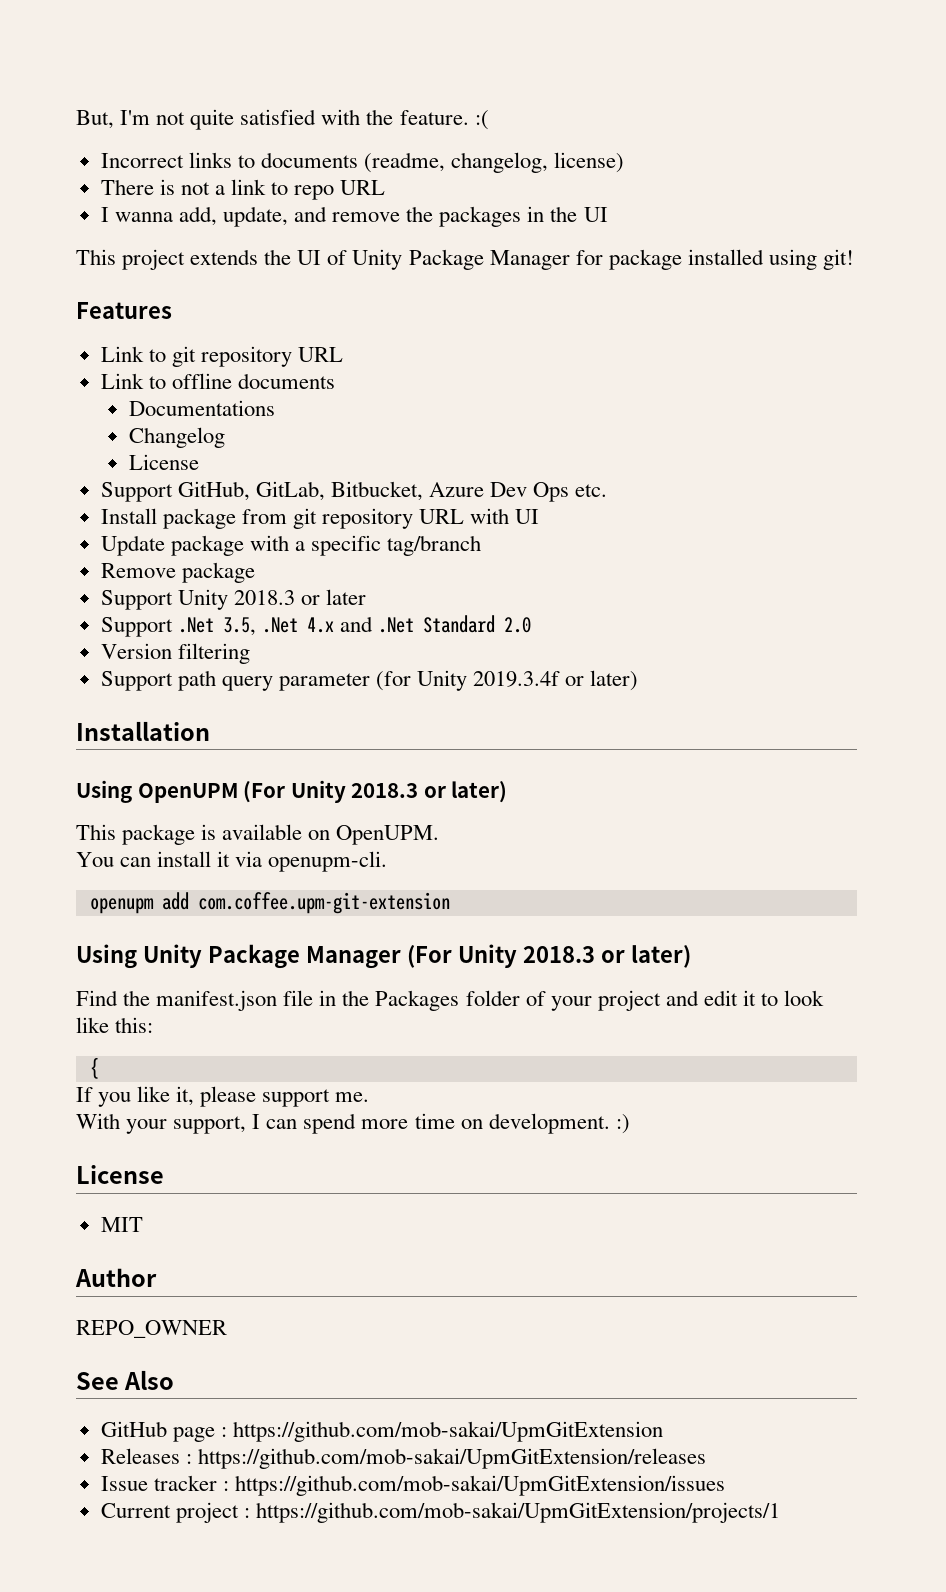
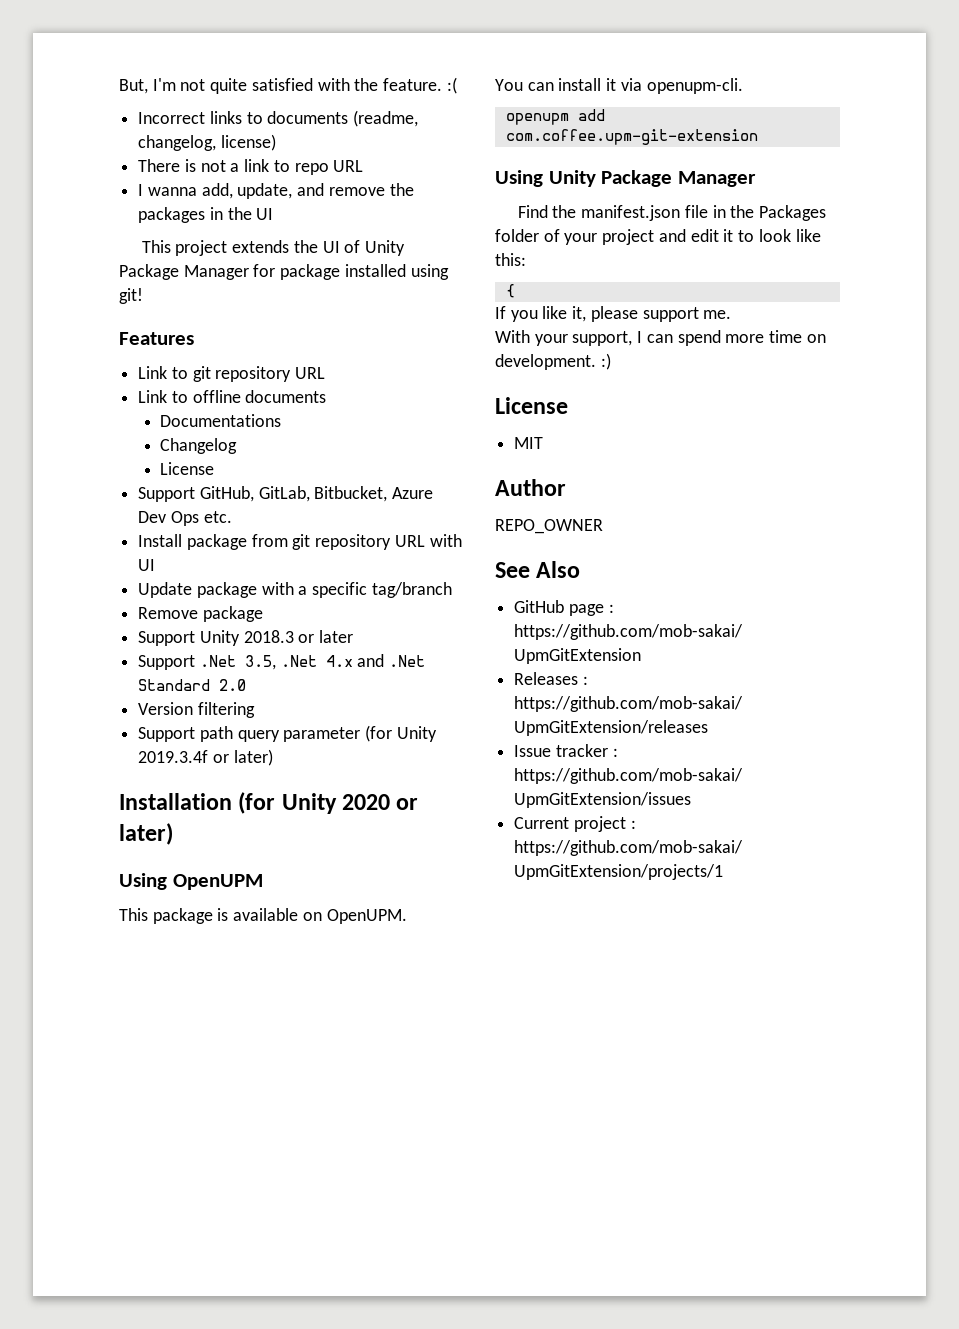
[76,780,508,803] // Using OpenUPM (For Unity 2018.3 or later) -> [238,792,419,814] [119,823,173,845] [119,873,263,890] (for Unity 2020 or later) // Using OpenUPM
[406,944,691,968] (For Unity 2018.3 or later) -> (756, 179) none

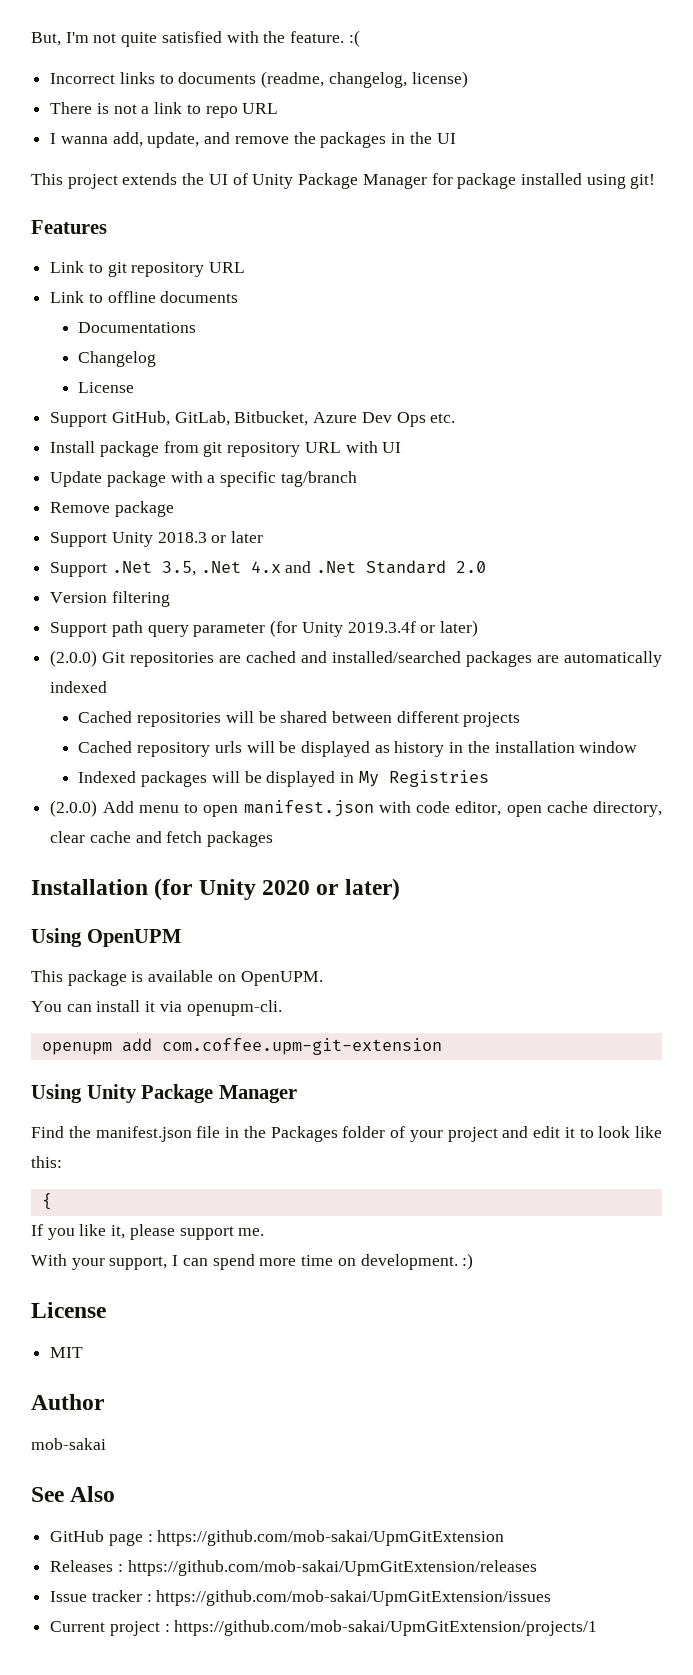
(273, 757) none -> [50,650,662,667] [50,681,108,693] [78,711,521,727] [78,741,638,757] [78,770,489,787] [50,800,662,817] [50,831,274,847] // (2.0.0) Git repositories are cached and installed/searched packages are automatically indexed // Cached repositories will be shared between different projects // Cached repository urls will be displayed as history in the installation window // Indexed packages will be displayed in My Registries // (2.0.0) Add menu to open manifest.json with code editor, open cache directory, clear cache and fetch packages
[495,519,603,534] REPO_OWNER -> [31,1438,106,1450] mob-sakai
---
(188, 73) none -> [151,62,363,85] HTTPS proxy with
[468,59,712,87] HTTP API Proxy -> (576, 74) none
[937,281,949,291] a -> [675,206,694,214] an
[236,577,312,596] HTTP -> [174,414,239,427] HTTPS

**Work to complete:**
In the listing above, find the line holding "[76,780,508,803] // Using" and the line holding "[406,944,691,968] (For Unity", then output those two lines and every line between them exactly.

**Result:**
[76,780,508,803] // Using OpenUPM (For Unity 2018.3 or later) -> [238,792,419,814] [119,823,173,845] [119,873,263,890] (for Unity 2020 or later) // Using OpenUPM
[406,944,691,968] (For Unity 2018.3 or later) -> (756, 179) none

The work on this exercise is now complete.